WHAT YOU ARE ASKED TO DO - Your answer should be the exact lines of the data below from the one containing "(617, 417) none -> [521,97,575,114] 進一步" through the one containing "[1085,592,1174,606] 2811/3593 ->"; please include nothing else.

[Excerpts from a dataset]

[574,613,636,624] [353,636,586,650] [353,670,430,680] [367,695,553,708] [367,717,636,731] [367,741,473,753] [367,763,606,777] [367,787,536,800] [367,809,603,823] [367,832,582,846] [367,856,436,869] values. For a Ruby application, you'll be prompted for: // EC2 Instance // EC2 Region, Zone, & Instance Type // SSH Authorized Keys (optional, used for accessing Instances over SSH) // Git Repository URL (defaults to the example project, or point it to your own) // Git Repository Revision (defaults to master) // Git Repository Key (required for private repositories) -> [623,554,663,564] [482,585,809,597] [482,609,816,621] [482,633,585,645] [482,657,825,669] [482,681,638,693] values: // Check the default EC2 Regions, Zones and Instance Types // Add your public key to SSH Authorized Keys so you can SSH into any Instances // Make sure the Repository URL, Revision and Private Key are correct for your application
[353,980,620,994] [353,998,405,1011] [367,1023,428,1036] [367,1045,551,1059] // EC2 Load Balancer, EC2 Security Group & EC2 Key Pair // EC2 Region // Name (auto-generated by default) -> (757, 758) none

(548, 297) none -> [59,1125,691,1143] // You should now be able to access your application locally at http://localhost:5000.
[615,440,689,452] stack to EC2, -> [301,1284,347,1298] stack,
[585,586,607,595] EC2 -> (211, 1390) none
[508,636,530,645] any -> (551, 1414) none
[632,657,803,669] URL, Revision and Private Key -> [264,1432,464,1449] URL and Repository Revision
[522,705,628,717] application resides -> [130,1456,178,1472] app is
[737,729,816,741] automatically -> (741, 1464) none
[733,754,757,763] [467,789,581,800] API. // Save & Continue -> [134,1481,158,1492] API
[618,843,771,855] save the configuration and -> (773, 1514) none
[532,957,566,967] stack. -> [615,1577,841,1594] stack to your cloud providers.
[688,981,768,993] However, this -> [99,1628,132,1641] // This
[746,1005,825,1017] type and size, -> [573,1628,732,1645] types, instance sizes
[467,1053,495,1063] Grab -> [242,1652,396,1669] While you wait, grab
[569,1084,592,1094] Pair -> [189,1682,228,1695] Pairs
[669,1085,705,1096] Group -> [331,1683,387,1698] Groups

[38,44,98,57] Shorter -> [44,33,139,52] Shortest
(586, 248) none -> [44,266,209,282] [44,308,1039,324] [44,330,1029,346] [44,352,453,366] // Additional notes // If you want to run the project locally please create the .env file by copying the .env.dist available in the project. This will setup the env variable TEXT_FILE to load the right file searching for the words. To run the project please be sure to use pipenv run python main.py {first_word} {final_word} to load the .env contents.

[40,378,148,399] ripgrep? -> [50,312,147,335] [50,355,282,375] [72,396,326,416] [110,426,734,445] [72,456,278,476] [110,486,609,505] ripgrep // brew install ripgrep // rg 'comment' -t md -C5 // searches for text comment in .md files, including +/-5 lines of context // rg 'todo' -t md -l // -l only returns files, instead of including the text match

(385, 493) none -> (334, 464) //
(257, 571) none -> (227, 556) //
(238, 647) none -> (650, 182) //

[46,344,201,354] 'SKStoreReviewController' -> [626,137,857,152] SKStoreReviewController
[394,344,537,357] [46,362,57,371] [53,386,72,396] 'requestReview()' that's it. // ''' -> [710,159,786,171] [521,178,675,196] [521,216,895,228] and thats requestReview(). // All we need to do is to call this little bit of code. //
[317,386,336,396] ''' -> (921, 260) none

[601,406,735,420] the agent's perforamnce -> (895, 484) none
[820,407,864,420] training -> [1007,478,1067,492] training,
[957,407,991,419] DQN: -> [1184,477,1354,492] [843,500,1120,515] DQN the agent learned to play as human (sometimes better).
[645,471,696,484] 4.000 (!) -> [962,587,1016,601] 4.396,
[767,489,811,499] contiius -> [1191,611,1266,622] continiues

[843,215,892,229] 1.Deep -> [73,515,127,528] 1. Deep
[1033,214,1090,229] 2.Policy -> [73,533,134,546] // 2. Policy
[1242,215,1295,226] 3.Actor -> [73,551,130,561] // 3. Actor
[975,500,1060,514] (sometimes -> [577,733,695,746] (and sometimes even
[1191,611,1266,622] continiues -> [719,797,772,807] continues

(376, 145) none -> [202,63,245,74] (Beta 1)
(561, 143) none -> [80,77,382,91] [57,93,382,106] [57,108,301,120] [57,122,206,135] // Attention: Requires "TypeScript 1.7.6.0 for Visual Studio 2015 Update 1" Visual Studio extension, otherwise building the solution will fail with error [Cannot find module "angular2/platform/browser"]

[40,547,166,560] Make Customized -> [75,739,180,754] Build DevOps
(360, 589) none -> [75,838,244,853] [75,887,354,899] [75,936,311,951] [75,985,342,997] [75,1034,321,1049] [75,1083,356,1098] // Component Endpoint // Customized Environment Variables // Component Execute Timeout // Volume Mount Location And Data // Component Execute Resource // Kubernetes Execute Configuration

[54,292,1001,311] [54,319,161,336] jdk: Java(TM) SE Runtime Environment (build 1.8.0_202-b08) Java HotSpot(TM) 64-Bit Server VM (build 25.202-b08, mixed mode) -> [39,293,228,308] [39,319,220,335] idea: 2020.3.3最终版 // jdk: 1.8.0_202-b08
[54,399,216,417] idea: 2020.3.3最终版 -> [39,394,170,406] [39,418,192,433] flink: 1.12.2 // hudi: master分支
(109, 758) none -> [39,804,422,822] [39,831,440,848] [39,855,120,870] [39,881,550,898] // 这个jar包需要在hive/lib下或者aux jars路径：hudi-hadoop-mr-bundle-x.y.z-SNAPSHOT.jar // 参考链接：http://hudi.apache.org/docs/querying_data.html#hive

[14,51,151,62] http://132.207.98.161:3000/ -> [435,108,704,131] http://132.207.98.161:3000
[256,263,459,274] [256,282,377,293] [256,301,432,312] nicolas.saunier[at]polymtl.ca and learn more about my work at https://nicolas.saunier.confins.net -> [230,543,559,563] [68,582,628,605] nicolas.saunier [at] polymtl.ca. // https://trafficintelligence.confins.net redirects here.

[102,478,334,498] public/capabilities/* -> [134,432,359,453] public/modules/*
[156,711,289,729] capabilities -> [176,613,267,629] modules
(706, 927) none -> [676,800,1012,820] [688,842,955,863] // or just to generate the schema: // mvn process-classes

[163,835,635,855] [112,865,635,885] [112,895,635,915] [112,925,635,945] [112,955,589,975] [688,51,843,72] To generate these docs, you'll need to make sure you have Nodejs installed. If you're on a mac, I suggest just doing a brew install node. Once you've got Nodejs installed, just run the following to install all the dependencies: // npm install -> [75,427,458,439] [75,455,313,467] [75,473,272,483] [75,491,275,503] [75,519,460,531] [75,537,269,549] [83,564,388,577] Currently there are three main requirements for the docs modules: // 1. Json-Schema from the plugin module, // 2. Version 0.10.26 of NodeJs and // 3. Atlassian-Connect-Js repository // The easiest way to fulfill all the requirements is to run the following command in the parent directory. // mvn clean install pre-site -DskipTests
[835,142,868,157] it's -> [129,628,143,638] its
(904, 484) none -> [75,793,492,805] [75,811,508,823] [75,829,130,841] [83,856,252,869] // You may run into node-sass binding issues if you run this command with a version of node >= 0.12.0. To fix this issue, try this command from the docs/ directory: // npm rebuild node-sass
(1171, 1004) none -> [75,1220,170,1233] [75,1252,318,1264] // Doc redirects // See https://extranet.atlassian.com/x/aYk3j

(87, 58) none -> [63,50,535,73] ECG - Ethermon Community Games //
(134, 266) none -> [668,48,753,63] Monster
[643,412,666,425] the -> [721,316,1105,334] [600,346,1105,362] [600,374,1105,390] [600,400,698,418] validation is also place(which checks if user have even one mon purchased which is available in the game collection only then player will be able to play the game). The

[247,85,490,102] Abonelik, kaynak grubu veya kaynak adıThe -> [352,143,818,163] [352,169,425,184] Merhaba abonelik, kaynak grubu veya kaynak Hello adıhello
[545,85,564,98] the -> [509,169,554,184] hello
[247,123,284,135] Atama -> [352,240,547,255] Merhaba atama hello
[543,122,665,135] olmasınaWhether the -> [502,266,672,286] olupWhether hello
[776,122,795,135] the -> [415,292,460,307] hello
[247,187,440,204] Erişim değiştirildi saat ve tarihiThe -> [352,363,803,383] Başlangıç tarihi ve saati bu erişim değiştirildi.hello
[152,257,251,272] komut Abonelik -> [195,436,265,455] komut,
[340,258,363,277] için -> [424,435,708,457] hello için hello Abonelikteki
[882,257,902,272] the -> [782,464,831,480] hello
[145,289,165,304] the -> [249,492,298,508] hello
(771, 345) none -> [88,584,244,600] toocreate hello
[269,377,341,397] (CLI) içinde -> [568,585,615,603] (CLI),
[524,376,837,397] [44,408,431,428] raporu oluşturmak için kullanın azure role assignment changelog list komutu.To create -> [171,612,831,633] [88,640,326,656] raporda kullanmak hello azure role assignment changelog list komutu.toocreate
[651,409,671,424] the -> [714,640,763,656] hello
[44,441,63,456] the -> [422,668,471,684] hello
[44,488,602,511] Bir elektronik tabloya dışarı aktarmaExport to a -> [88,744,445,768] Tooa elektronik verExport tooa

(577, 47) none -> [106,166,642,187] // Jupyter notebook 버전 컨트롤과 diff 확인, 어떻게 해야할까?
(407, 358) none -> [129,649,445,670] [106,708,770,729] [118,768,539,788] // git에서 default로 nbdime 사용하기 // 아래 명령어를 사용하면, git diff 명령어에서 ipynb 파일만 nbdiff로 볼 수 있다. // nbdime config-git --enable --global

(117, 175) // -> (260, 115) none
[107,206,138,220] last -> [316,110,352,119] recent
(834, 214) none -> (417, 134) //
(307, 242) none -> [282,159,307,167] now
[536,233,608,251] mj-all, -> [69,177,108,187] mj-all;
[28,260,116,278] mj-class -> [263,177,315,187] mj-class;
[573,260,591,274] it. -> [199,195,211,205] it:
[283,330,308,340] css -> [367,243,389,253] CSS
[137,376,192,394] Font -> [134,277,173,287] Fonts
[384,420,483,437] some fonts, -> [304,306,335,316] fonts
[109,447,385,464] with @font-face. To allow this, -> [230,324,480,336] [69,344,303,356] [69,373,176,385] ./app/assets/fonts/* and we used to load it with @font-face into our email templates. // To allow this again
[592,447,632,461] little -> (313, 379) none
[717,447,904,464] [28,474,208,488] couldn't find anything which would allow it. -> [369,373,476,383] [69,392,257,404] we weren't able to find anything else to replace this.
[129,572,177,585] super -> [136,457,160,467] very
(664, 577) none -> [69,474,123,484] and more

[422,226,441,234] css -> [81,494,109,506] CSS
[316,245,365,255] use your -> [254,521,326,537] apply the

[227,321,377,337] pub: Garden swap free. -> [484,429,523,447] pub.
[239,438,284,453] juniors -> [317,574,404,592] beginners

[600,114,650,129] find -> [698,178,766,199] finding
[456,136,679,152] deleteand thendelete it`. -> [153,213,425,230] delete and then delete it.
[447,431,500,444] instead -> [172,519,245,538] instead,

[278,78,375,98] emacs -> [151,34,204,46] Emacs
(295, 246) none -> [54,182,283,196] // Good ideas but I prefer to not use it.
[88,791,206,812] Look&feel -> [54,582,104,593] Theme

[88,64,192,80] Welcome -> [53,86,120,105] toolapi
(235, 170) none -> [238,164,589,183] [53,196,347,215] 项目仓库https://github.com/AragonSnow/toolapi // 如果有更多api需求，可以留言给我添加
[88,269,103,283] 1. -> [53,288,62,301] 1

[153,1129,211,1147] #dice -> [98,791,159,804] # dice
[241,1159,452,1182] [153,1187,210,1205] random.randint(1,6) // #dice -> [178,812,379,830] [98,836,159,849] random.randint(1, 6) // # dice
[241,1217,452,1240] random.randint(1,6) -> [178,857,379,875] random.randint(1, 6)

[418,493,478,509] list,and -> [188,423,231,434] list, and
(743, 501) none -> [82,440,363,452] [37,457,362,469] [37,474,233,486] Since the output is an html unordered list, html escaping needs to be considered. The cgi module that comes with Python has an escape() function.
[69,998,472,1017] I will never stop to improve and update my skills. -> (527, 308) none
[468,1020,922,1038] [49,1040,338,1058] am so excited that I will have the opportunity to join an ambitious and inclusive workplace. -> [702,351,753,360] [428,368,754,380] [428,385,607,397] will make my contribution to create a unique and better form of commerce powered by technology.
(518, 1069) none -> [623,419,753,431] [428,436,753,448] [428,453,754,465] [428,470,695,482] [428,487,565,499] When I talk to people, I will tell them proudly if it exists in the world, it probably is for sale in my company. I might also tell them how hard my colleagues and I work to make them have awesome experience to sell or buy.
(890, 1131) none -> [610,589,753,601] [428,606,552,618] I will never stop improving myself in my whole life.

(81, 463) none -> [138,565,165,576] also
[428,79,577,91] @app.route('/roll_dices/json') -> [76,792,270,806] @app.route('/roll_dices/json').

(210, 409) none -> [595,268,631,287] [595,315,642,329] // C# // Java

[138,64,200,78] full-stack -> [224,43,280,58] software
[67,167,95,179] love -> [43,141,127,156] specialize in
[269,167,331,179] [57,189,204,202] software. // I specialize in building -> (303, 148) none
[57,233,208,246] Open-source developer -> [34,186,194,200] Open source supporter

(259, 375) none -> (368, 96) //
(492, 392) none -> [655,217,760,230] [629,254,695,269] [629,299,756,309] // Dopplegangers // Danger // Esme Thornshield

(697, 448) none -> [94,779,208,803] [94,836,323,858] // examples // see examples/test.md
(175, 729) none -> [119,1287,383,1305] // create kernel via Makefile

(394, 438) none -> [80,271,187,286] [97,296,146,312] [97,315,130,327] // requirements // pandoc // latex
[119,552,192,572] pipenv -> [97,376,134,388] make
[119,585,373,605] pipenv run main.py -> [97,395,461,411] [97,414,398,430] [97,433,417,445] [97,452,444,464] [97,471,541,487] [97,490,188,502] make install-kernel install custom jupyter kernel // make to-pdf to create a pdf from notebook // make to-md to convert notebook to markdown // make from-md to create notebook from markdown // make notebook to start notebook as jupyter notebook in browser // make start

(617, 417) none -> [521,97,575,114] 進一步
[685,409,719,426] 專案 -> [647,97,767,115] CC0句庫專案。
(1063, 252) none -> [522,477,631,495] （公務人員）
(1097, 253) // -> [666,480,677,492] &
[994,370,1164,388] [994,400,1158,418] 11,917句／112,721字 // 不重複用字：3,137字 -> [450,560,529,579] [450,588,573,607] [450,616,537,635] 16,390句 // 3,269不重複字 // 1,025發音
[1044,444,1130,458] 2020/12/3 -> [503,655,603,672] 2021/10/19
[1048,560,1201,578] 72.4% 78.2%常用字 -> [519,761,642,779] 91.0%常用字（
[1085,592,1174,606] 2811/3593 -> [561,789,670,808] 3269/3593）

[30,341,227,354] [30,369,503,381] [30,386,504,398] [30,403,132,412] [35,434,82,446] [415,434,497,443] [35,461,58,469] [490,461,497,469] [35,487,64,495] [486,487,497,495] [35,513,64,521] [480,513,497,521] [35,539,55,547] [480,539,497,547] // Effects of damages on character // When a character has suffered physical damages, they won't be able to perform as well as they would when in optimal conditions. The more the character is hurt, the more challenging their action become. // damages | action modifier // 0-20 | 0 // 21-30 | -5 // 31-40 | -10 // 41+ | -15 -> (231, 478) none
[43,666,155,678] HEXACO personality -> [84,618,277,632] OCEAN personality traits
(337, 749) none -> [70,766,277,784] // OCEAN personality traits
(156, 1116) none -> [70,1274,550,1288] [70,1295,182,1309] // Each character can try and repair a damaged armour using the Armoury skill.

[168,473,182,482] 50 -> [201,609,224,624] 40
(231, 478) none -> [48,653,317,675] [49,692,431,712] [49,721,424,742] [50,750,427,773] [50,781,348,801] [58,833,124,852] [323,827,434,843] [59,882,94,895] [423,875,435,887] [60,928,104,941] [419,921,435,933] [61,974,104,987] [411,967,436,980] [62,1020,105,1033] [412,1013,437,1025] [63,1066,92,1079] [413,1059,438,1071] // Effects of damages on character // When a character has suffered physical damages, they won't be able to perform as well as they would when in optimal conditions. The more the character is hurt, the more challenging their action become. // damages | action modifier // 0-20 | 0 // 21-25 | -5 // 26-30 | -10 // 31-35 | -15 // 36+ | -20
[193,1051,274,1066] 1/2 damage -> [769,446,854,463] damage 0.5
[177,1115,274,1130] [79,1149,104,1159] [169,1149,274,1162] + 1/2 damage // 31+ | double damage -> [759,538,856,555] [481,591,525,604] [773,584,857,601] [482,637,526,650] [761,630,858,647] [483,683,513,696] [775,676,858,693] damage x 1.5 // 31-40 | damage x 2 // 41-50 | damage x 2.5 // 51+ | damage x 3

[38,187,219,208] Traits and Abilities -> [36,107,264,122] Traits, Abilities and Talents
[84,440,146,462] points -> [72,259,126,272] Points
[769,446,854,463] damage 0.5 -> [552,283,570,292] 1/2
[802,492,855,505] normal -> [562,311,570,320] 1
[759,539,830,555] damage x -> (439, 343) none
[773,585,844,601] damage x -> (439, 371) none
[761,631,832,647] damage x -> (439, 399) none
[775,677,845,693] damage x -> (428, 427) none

REPLY TO THE TASK -
(617, 417) none -> [521,97,575,114] 進一步
[685,409,719,426] 專案 -> [647,97,767,115] CC0句庫專案。
(1063, 252) none -> [522,477,631,495] （公務人員）
(1097, 253) // -> [666,480,677,492] &
[994,370,1164,388] [994,400,1158,418] 11,917句／112,721字 // 不重複用字：3,137字 -> [450,560,529,579] [450,588,573,607] [450,616,537,635] 16,390句 // 3,269不重複字 // 1,025發音
[1044,444,1130,458] 2020/12/3 -> [503,655,603,672] 2021/10/19
[1048,560,1201,578] 72.4% 78.2%常用字 -> [519,761,642,779] 91.0%常用字（
[1085,592,1174,606] 2811/3593 -> [561,789,670,808] 3269/3593）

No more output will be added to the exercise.